Deep neural network (DNN) has shown an impressive performance on hard perceptual problems. However, researchers found that DNN-based systems are vulnerable to adversarial examples that contain specially crafted humans-imperceptible perturbations. Such perturbations cause DNN based systems to misclassify the adversarial examples, with potentially disastrous consequences in applications where the safety or security is crucial. To address this problem, this paper proposes a novel defensive framework based on a collaborative multi-task training. The proposed defence mechanism first incorporates specific label pairs into adversarial training process to enhance the model robustness in a black-box setting. Then a novel collaborative multi-task training framework is proposed to construct a detector that identifies adversarial examples based on the pairwise relationship of the label pairs.
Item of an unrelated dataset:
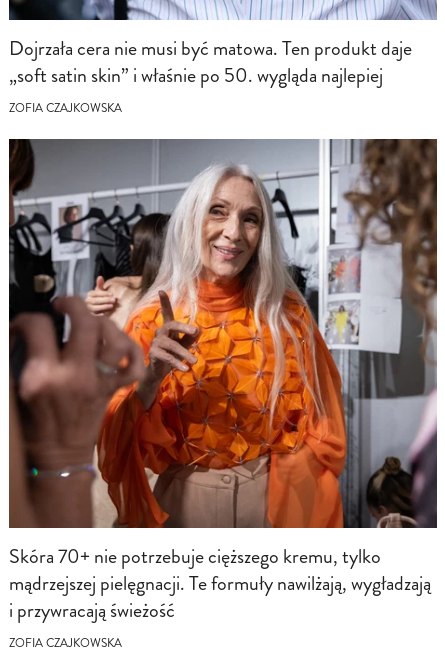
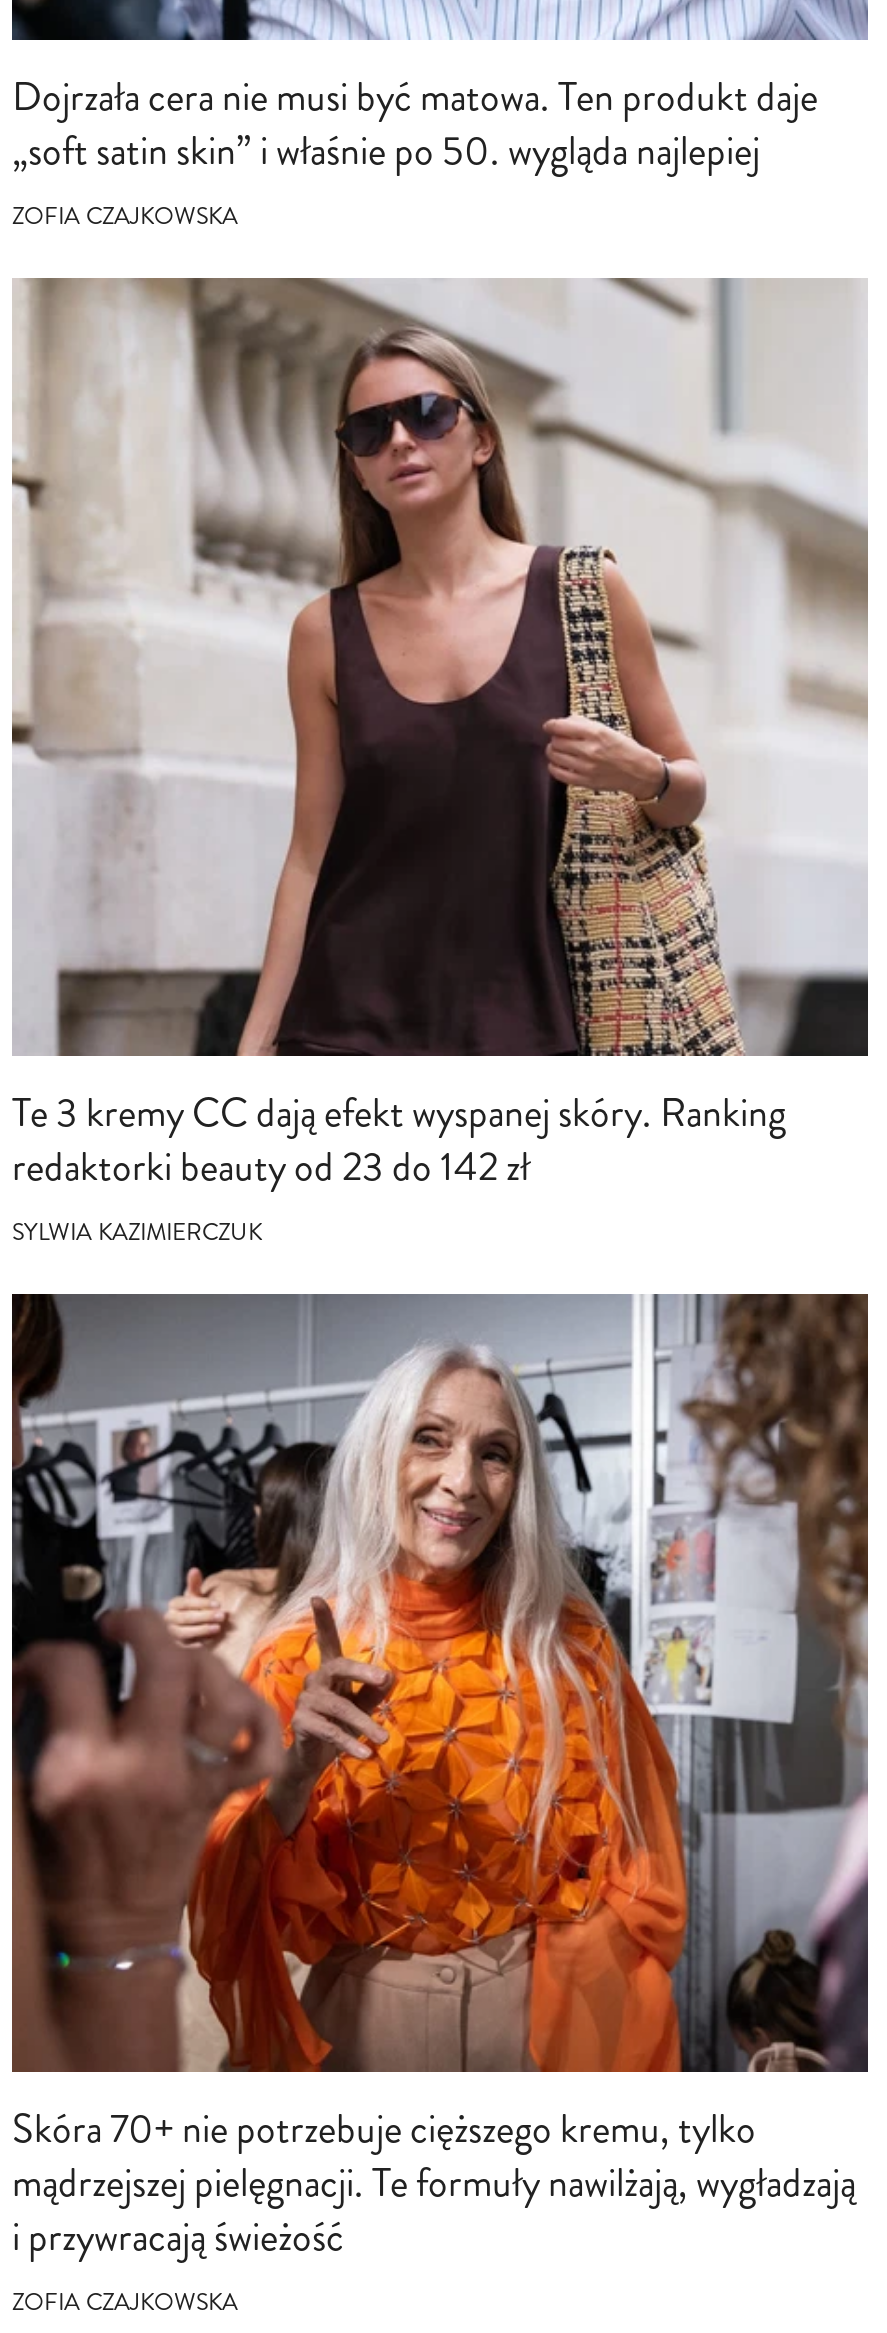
+ [image]
+ Te 3 kremy CC dają efekt wyspanej skóry. Ranking
+ redaktorki beauty od 23 do 142 zł
+ SYLWIA KAZIMIERCZUK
The detector can identify and reject high confidence adversarial examples that bypass the black-box defence. The model, whose robustness has been enhanced, works reciprocally with the detector on the false-negative adversarial examples.Importantly, the proposed collaborative architecture can prevent the adversary from finding valid adversarial examples in a near-white-box setting. We evaluate our defence against four state-of-the-art attacks onMNIST and CIFAR10 datasets. Our defence method increases the classification accuracy of black-box adversarial examples up to 96.3%, and detects up to 98.7% of the high confidence adversarial examples, while only decreases the accuracy of benign example classification by 2.1% on the CIFAR10 dataset.